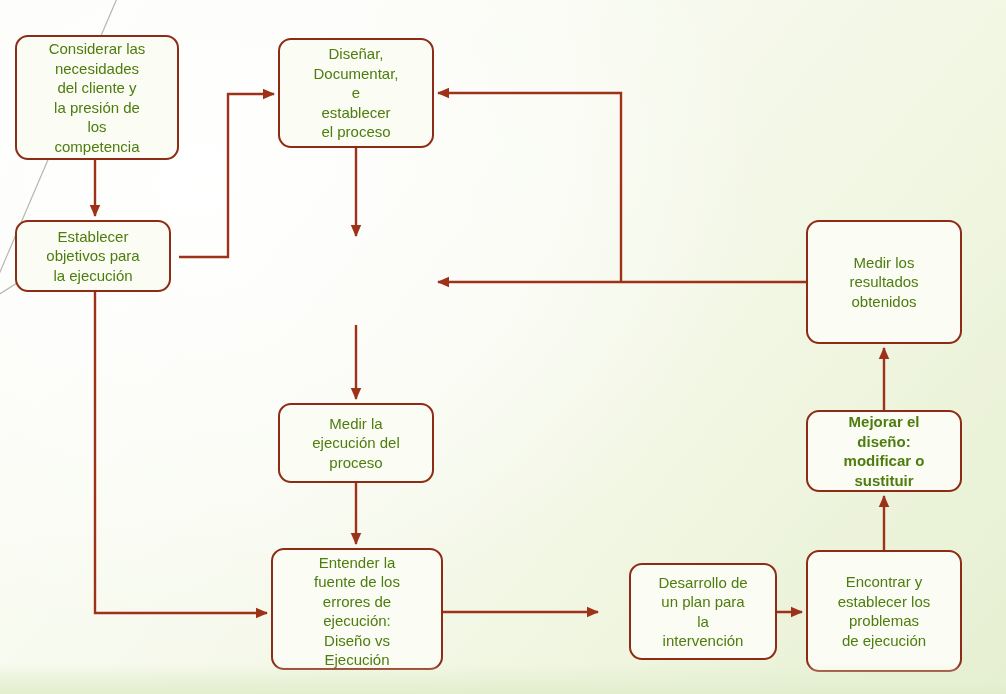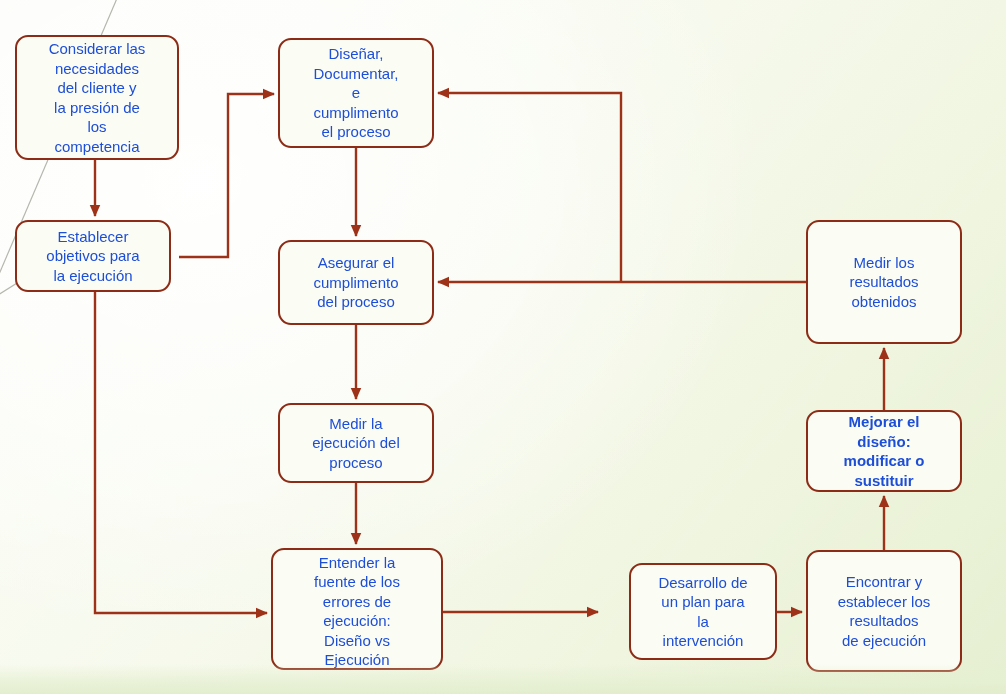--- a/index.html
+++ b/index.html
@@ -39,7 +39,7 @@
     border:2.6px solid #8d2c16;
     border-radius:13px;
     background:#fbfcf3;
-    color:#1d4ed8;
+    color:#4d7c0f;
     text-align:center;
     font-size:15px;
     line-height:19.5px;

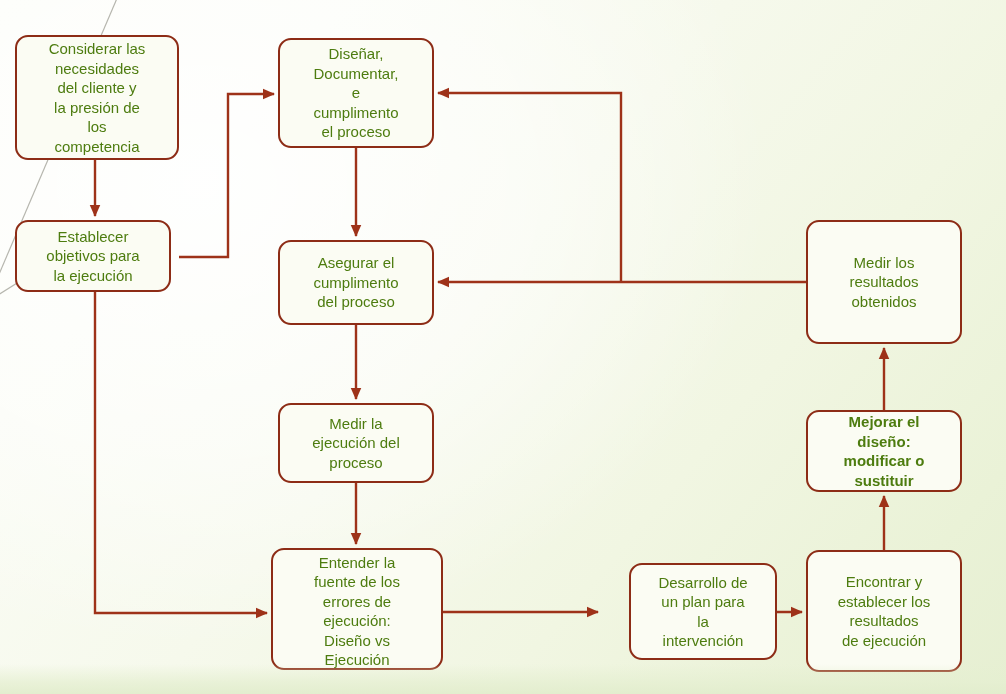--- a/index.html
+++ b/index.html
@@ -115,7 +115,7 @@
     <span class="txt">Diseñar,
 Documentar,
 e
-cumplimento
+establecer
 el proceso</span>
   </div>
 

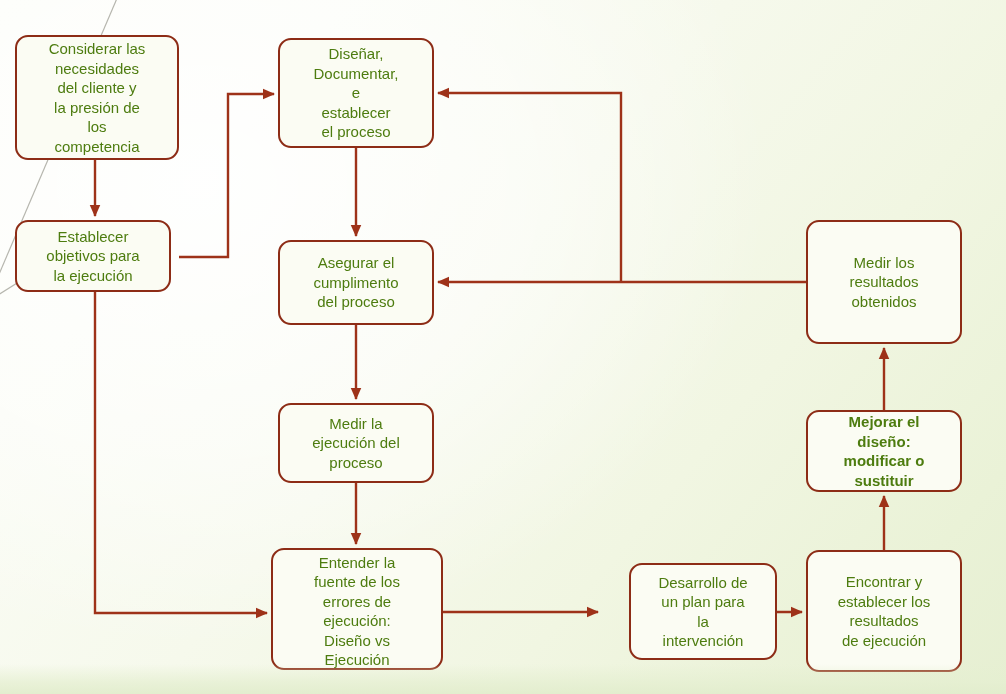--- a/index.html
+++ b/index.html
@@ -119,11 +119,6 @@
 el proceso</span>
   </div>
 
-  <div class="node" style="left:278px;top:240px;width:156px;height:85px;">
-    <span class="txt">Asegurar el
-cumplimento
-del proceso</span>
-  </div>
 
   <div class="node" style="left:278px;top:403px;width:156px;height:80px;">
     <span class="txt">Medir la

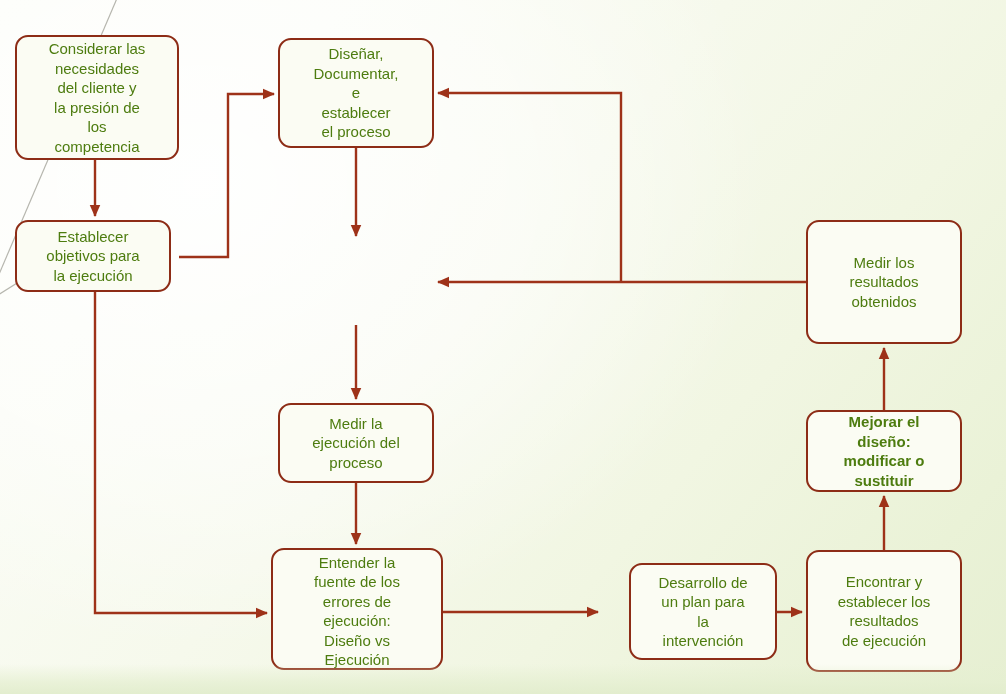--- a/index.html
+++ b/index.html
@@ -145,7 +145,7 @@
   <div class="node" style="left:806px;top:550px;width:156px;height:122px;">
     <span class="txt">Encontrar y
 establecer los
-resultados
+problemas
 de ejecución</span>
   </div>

· · · · · · ·

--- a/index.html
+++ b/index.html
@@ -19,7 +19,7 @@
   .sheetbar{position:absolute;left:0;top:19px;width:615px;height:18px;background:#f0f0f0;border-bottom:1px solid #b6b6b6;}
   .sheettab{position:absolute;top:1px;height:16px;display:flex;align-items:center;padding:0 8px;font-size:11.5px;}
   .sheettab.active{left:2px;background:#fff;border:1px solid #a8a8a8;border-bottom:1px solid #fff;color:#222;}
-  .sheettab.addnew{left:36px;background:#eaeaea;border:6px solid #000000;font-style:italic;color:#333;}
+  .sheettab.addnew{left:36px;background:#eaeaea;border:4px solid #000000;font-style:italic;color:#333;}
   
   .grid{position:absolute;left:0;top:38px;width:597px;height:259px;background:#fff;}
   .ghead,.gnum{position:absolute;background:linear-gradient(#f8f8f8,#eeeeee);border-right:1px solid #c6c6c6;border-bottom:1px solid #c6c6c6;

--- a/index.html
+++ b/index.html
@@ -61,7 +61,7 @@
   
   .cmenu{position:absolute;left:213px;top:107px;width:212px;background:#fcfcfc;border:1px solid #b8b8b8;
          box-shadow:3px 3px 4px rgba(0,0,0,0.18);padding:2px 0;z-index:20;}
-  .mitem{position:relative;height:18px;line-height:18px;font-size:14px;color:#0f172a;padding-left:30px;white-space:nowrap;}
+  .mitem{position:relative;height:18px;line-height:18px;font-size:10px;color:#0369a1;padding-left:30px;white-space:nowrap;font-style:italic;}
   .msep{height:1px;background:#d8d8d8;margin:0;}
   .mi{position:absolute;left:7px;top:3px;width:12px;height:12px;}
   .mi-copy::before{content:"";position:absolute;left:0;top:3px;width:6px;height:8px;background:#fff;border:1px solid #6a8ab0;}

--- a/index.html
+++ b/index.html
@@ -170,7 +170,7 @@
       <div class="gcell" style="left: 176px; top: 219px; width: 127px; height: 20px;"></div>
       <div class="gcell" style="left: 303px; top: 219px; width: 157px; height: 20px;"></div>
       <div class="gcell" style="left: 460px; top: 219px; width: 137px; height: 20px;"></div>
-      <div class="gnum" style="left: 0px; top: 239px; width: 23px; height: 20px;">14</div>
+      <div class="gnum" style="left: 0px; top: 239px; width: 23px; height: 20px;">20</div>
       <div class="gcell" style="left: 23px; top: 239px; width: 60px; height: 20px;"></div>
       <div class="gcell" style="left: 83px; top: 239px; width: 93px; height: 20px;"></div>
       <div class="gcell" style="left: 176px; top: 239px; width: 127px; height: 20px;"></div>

· · · · · · ·

_YOUR INSTRUCTIONS_.
Scan the material above for lines holding the string "bottom" and copy those lines.

_SOLUTION_.
   .sheetbar{position:absolute;left:0;top:19px;width:615px;height:18px;background:#f0f0f0;border-bottom:1px solid #b6b6b6;}
   .sheettab.active{left:2px;background:#fff;border:1px solid #a8a8a8;border-bottom:1px solid #fff;color:#222;}
   .ghead,.gnum{position:absolute;background:linear-gradient(#f8f8f8,#eeeeee);border-right:1px solid #c6c6c6;border-bottom:1px solid #c6c6c6;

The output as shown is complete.